Ce conflit s’ajoute aux malheurs des chrétiens irakiens, qui se sentent souvent marginalisés dans l’ordre politique. Une visite du pape François en 2021 a offert une lueur d’espoir qui s’est rapidement estompée.
Pendant ce temps, la population chrétienne a chuté. Le nombre de chrétiens en Irak est aujourd'hui estimé à 150 000, contre 1,5 million en 2003. La population totale de l'Irak s'élève à plus de 40 millions.
La tension politique s'est accrue le mois dernier lorsque le cardinal Louis Sako s'est retiré de son quartier général à Bagdad pour se rendre dans la région kurde semi-autonome du nord de l'Irak après que le président irakien Abdul Latif Rashid a révoqué un décret reconnaissant sa position de patriarche des Chaldéens, la plus grande confession chrétienne d'Irak et l'une des Les rites orientaux de l'Église catholique.
Sako a déclaré qu'il ne retournerait pas à Bagdad tant que sa reconnaissance ne serait pas rétablie. Son départ a ajouté au sentiment d’impuissance de nombreux chrétiens.
"Bien sûr, cela nous affecte psychologiquement", a déclaré Sura Salem, une militante sociale chrétienne à Bagdad. "On se sent comme une famille sans père."
Les chrétiens ont organisé une petite manifestation à Bagdad contre le départ de Sako, mais Salem a déclaré que « écouter la voix des chrétiens était la dernière préoccupation » des dirigeants irakiens.
Sako attribue la responsabilité de la campagne menée contre lui par Rayan al-Kildani, un chrétien chaldéen qui a formé une milice appelée les Brigades Babylone qui a combattu contre l'EI et qui patrouille toujours dans une grande partie des plaines de Ninive.
Le groupe est affilié aux Forces de mobilisation populaire, un ensemble de milices principalement chiites soutenues par l’Iran. Son parti politique associé, le Mouvement Babylone, a remporté quatre des cinq sièges désignés par les chrétiens lors des élections législatives irakiennes de 2021.

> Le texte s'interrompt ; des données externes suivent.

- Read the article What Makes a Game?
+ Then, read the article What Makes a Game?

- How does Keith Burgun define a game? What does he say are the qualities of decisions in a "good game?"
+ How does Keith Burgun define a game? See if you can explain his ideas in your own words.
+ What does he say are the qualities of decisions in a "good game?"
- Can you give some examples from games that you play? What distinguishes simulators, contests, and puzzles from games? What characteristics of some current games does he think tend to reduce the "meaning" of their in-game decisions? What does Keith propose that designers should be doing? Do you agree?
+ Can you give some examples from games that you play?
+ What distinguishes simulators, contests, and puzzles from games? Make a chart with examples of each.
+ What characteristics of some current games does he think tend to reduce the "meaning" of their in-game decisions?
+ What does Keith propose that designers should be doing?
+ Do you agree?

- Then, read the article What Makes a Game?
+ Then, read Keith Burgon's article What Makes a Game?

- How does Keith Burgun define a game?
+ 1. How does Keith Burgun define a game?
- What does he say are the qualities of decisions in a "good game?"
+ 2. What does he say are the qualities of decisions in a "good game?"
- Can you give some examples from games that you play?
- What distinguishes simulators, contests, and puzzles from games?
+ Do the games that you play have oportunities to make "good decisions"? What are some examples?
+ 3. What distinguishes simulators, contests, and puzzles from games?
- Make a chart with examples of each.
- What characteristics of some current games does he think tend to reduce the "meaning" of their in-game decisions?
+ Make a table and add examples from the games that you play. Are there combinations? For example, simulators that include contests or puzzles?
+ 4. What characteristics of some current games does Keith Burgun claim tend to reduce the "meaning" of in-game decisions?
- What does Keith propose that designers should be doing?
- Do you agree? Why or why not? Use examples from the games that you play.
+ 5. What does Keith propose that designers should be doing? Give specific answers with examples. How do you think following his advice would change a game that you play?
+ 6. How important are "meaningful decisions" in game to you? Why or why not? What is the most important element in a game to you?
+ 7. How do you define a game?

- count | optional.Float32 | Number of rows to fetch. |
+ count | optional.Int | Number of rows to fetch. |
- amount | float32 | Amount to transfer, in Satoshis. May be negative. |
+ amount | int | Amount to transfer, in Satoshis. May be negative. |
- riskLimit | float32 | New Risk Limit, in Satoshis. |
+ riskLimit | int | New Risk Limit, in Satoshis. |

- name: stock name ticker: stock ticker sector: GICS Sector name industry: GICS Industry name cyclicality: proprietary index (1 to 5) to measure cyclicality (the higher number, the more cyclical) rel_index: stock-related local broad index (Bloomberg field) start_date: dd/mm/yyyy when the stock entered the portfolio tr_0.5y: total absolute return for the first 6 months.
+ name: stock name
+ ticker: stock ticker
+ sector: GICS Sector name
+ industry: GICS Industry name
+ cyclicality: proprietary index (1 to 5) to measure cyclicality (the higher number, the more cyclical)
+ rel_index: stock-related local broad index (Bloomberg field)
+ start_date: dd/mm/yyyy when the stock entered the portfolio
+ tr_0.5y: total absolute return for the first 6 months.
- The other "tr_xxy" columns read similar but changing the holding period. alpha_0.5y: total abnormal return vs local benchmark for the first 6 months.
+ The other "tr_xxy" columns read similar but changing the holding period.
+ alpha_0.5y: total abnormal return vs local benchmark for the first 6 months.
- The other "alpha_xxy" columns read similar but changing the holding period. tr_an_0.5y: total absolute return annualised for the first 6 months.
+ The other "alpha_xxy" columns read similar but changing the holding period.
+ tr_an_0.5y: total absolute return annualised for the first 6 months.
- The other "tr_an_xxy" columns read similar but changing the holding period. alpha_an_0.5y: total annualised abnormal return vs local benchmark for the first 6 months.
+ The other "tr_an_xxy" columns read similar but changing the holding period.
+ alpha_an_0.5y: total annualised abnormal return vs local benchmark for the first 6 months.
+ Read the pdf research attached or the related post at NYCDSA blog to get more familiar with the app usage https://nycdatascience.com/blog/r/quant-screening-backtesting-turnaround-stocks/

Sako pense qu'al-Kildani cherche à reprendre les dotations et les propriétés chrétiennes. Al-Kildani a fait des allégations similaires à propos de Sako.
« J’ai tenu tête à cette milice et à d’autres qui voulaient s’emparer de ce qui appartient de droit aux chrétiens », a déclaré Sako à l’Associated Press, quelques jours après son arrivée à Erbil, où les responsables kurdes ont accueilli chaleureusement. "Bien sûr, personne d'autre que l'Église ne défend les chrétiens."
Dans le quartier huppé de Mansour, à Bagdad, al-Kildani était occupé à nouer des alliances politiques.
Un après-midi récent, plusieurs canapés du hall somptueux du siège de son parti étaient occupés par des femmes bien habillées portant le hijab, sous une peinture de la Cène et un portrait d'al-Kildani.
Une à une, les femmes entrèrent dans le bureau intérieur, chacune ressortant avec un sac cadeau. L'un des visiteurs a expliqué qu'ils étaient des candidats politiques intéressés à se présenter sur la liste d'al-Kildani à Mossoul lors des élections provinciales de décembre.
Après le départ des visiteurs, un al-Kildani souriant et courtois a fait son entrée.
Il a insisté sur le fait qu'il n'avait joué aucun rôle dans le retrait du décret du patriarche et a rejeté les allégations selon lesquelles il cherchait à s'emparer des terres de l'Église.
"Je suis le fils de cette église et c'est mon devoir de la respecter, mais il est regrettable qu'un ecclésiastique accuse quelqu'un sans preuve", a-t-il déclaré.
Al-Kildani a accusé Sako d'avoir vendu les propriétés de l'église, allégations que le patriarche nie, et il a intenté une action en justice contre Sako pour calomnie. Mais al-Kildani s'est dit prêt à rencontrer Sako pour se réconcilier.